**Exercise:**
Each record below must be returned exactly, with no line left out.

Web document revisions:
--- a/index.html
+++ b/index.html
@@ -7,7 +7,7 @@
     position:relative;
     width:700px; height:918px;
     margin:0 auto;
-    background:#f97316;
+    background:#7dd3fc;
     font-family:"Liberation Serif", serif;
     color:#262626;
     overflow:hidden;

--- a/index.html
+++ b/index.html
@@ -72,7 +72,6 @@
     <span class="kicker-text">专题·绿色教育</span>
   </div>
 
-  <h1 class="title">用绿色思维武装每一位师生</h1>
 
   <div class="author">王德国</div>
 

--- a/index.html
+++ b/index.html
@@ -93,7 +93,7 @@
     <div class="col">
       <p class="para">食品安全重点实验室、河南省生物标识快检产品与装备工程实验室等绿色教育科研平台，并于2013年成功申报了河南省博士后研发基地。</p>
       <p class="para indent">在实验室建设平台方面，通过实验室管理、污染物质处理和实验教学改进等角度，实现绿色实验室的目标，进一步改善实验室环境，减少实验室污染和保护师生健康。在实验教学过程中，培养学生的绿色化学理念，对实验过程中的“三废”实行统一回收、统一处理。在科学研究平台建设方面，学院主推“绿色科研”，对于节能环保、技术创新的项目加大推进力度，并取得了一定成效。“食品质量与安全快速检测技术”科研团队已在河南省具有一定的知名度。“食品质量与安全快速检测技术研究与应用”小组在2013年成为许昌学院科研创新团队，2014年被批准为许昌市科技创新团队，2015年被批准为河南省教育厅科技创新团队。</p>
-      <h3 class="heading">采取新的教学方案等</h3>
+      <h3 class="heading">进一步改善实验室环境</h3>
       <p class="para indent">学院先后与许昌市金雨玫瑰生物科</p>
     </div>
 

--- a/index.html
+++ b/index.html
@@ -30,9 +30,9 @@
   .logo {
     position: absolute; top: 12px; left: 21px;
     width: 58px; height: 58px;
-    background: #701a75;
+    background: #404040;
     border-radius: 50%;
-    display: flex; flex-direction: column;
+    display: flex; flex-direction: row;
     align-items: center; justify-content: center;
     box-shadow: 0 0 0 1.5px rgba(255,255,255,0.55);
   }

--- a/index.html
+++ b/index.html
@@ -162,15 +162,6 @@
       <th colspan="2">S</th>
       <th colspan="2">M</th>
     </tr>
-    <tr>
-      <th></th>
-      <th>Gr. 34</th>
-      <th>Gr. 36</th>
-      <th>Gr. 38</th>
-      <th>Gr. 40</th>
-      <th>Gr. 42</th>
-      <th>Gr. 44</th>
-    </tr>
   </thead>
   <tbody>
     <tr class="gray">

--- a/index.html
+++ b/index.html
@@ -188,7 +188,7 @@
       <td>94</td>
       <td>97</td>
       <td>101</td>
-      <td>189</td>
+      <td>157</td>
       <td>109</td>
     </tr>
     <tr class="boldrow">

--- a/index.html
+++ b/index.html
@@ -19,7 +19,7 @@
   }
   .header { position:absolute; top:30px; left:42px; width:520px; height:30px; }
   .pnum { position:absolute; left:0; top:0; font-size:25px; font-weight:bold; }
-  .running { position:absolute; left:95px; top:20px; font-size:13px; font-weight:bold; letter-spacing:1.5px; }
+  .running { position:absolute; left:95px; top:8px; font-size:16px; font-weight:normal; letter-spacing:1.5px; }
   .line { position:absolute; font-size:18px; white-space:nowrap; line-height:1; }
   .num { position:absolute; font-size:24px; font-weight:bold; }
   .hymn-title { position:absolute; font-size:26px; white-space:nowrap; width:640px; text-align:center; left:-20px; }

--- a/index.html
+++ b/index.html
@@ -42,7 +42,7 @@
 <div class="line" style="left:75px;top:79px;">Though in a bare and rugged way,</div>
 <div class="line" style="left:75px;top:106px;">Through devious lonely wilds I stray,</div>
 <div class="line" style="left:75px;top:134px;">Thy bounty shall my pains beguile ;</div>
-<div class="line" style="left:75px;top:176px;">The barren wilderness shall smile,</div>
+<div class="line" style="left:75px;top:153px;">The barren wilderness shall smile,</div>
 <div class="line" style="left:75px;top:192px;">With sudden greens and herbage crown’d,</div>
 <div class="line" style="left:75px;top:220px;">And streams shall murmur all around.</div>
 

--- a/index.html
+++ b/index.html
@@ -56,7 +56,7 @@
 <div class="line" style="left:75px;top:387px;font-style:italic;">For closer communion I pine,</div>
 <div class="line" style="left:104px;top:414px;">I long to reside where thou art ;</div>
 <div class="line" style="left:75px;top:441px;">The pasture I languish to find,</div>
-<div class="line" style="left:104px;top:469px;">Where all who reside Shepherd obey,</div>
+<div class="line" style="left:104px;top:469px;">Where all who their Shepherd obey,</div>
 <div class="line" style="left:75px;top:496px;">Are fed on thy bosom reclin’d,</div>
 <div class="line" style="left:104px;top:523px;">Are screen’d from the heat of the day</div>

**Answer to this problem:**
--- a/index.html
+++ b/index.html
@@ -7,7 +7,7 @@
     position:relative;
     width:700px; height:918px;
     margin:0 auto;
-    background:#f97316;
+    background:#7dd3fc;
     font-family:"Liberation Serif", serif;
     color:#262626;
     overflow:hidden;

--- a/index.html
+++ b/index.html
@@ -72,7 +72,6 @@
     <span class="kicker-text">专题·绿色教育</span>
   </div>
 
-  <h1 class="title">用绿色思维武装每一位师生</h1>
 
   <div class="author">王德国</div>
 

--- a/index.html
+++ b/index.html
@@ -93,7 +93,7 @@
     <div class="col">
       <p class="para">食品安全重点实验室、河南省生物标识快检产品与装备工程实验室等绿色教育科研平台，并于2013年成功申报了河南省博士后研发基地。</p>
       <p class="para indent">在实验室建设平台方面，通过实验室管理、污染物质处理和实验教学改进等角度，实现绿色实验室的目标，进一步改善实验室环境，减少实验室污染和保护师生健康。在实验教学过程中，培养学生的绿色化学理念，对实验过程中的“三废”实行统一回收、统一处理。在科学研究平台建设方面，学院主推“绿色科研”，对于节能环保、技术创新的项目加大推进力度，并取得了一定成效。“食品质量与安全快速检测技术”科研团队已在河南省具有一定的知名度。“食品质量与安全快速检测技术研究与应用”小组在2013年成为许昌学院科研创新团队，2014年被批准为许昌市科技创新团队，2015年被批准为河南省教育厅科技创新团队。</p>
-      <h3 class="heading">采取新的教学方案等</h3>
+      <h3 class="heading">进一步改善实验室环境</h3>
       <p class="para indent">学院先后与许昌市金雨玫瑰生物科</p>
     </div>
 

--- a/index.html
+++ b/index.html
@@ -30,9 +30,9 @@
   .logo {
     position: absolute; top: 12px; left: 21px;
     width: 58px; height: 58px;
-    background: #701a75;
+    background: #404040;
     border-radius: 50%;
-    display: flex; flex-direction: column;
+    display: flex; flex-direction: row;
     align-items: center; justify-content: center;
     box-shadow: 0 0 0 1.5px rgba(255,255,255,0.55);
   }

--- a/index.html
+++ b/index.html
@@ -162,15 +162,6 @@
       <th colspan="2">S</th>
       <th colspan="2">M</th>
     </tr>
-    <tr>
-      <th></th>
-      <th>Gr. 34</th>
-      <th>Gr. 36</th>
-      <th>Gr. 38</th>
-      <th>Gr. 40</th>
-      <th>Gr. 42</th>
-      <th>Gr. 44</th>
-    </tr>
   </thead>
   <tbody>
     <tr class="gray">

--- a/index.html
+++ b/index.html
@@ -188,7 +188,7 @@
       <td>94</td>
       <td>97</td>
       <td>101</td>
-      <td>189</td>
+      <td>157</td>
       <td>109</td>
     </tr>
     <tr class="boldrow">

--- a/index.html
+++ b/index.html
@@ -19,7 +19,7 @@
   }
   .header { position:absolute; top:30px; left:42px; width:520px; height:30px; }
   .pnum { position:absolute; left:0; top:0; font-size:25px; font-weight:bold; }
-  .running { position:absolute; left:95px; top:20px; font-size:13px; font-weight:bold; letter-spacing:1.5px; }
+  .running { position:absolute; left:95px; top:8px; font-size:16px; font-weight:normal; letter-spacing:1.5px; }
   .line { position:absolute; font-size:18px; white-space:nowrap; line-height:1; }
   .num { position:absolute; font-size:24px; font-weight:bold; }
   .hymn-title { position:absolute; font-size:26px; white-space:nowrap; width:640px; text-align:center; left:-20px; }

--- a/index.html
+++ b/index.html
@@ -42,7 +42,7 @@
 <div class="line" style="left:75px;top:79px;">Though in a bare and rugged way,</div>
 <div class="line" style="left:75px;top:106px;">Through devious lonely wilds I stray,</div>
 <div class="line" style="left:75px;top:134px;">Thy bounty shall my pains beguile ;</div>
-<div class="line" style="left:75px;top:176px;">The barren wilderness shall smile,</div>
+<div class="line" style="left:75px;top:153px;">The barren wilderness shall smile,</div>
 <div class="line" style="left:75px;top:192px;">With sudden greens and herbage crown’d,</div>
 <div class="line" style="left:75px;top:220px;">And streams shall murmur all around.</div>
 

--- a/index.html
+++ b/index.html
@@ -56,7 +56,7 @@
 <div class="line" style="left:75px;top:387px;font-style:italic;">For closer communion I pine,</div>
 <div class="line" style="left:104px;top:414px;">I long to reside where thou art ;</div>
 <div class="line" style="left:75px;top:441px;">The pasture I languish to find,</div>
-<div class="line" style="left:104px;top:469px;">Where all who reside Shepherd obey,</div>
+<div class="line" style="left:104px;top:469px;">Where all who their Shepherd obey,</div>
 <div class="line" style="left:75px;top:496px;">Are fed on thy bosom reclin’d,</div>
 <div class="line" style="left:104px;top:523px;">Are screen’d from the heat of the day</div>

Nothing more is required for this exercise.